In the listing below, find the line with "- Free React" and the line with "OpenSource React templates added every week!". Repeat those two lines and all lines between them exactly.

--- Records for this task Enclosed Below ---

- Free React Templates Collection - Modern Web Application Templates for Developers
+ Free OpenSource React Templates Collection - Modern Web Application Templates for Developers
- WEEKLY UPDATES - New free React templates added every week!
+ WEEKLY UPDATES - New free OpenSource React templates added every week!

--- End of Enclosed Records for this task ---
--- Records for this task Enclosed Below ---

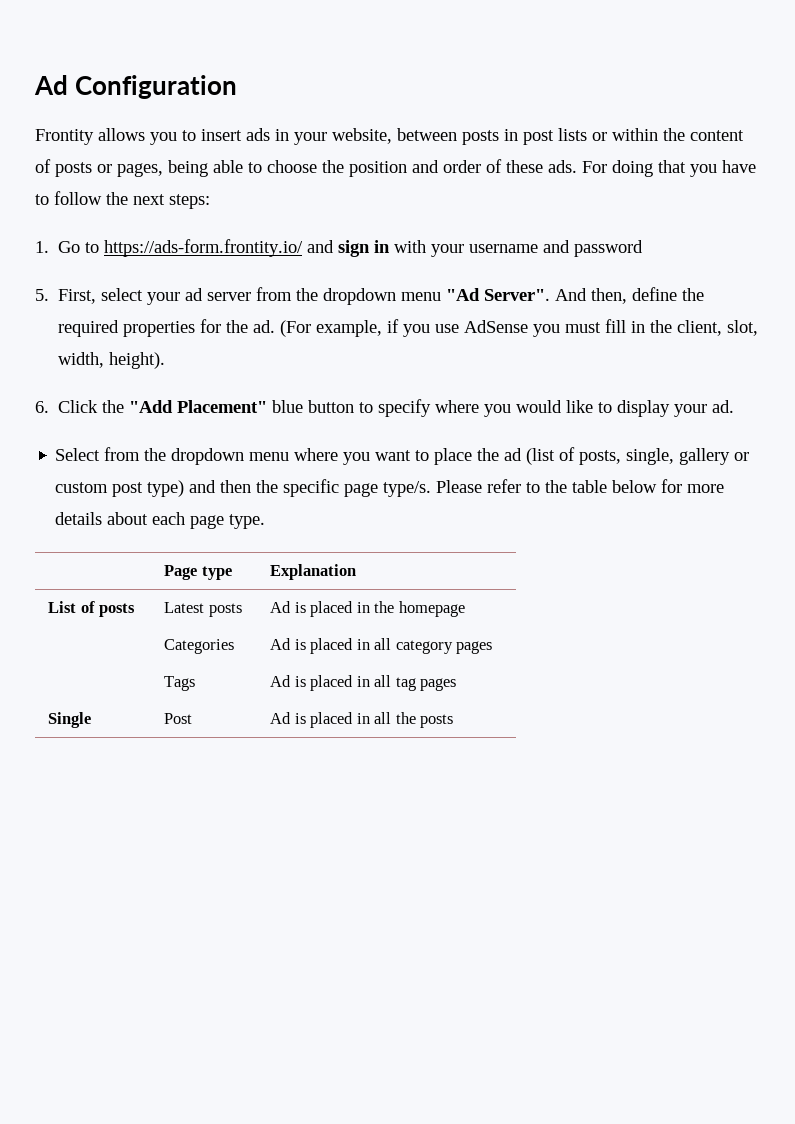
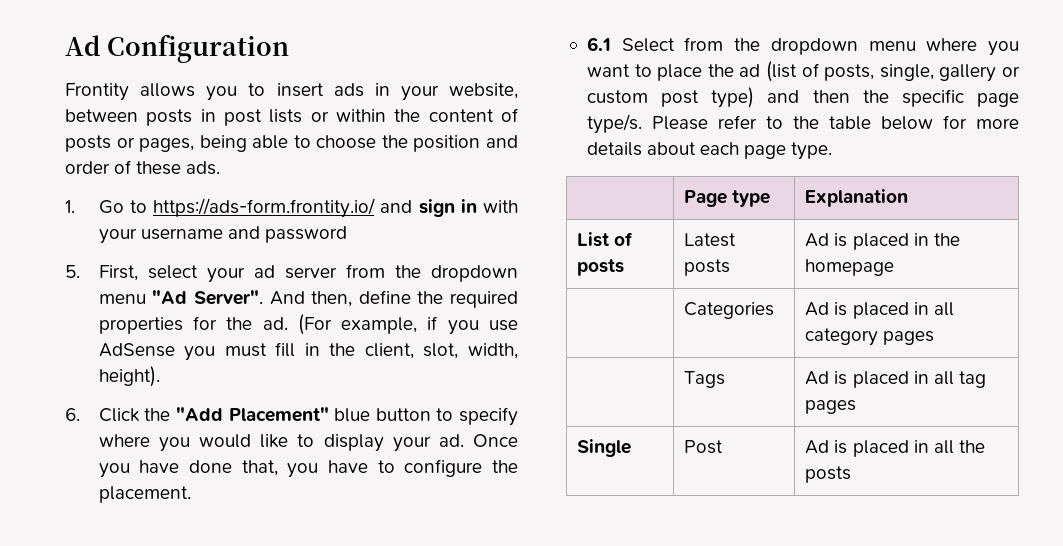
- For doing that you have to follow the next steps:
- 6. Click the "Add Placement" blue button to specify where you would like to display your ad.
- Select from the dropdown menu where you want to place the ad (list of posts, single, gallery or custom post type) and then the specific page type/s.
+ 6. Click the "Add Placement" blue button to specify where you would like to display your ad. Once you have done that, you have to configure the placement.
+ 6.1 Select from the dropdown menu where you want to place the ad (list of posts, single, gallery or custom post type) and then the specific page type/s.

--- End of Enclosed Records for this task ---
--- Records for this task Enclosed Below ---

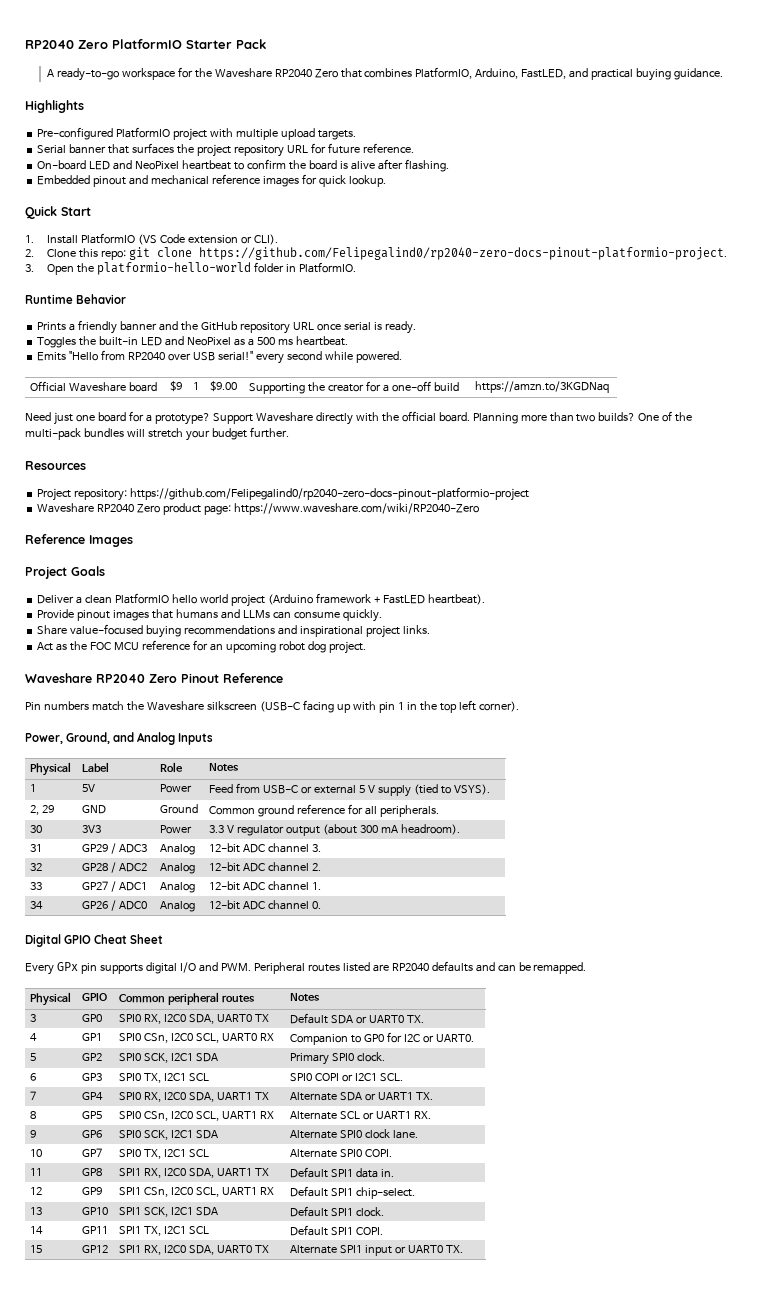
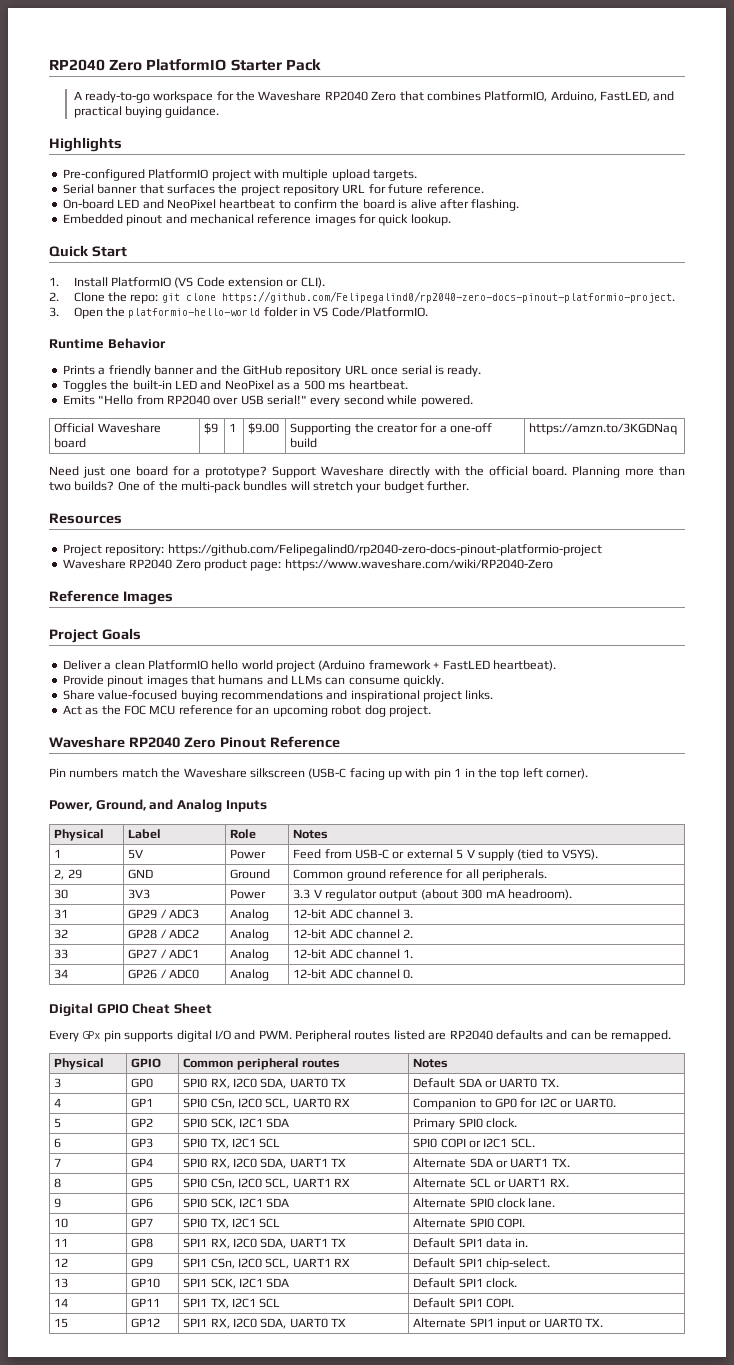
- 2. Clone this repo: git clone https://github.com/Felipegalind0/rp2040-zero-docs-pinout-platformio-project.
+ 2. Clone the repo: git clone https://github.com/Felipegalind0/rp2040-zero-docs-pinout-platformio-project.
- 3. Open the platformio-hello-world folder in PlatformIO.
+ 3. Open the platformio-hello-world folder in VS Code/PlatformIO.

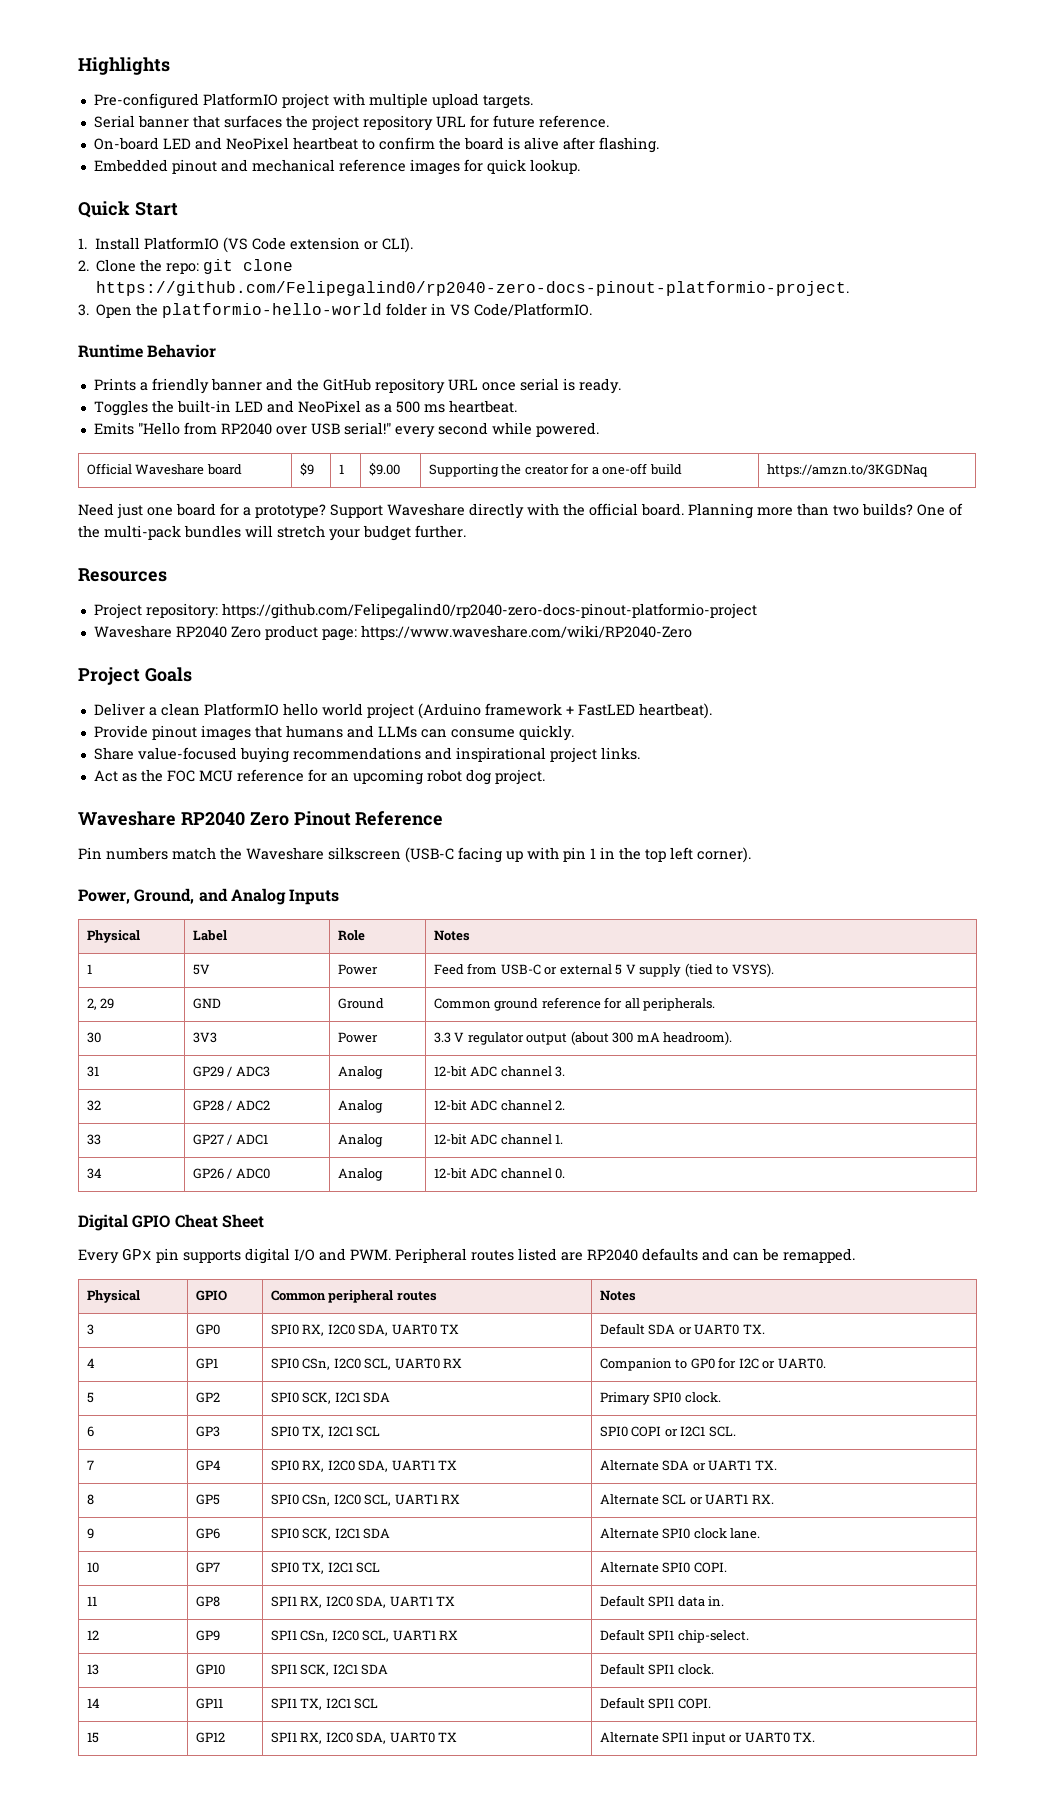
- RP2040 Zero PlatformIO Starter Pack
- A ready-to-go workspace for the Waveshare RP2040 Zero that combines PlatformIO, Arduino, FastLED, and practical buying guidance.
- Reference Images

--- End of Enclosed Records for this task ---

**Worked solution:**
- Free React Templates Collection - Modern Web Application Templates for Developers
+ Free OpenSource React Templates Collection - Modern Web Application Templates for Developers
- WEEKLY UPDATES - New free React templates added every week!
+ WEEKLY UPDATES - New free OpenSource React templates added every week!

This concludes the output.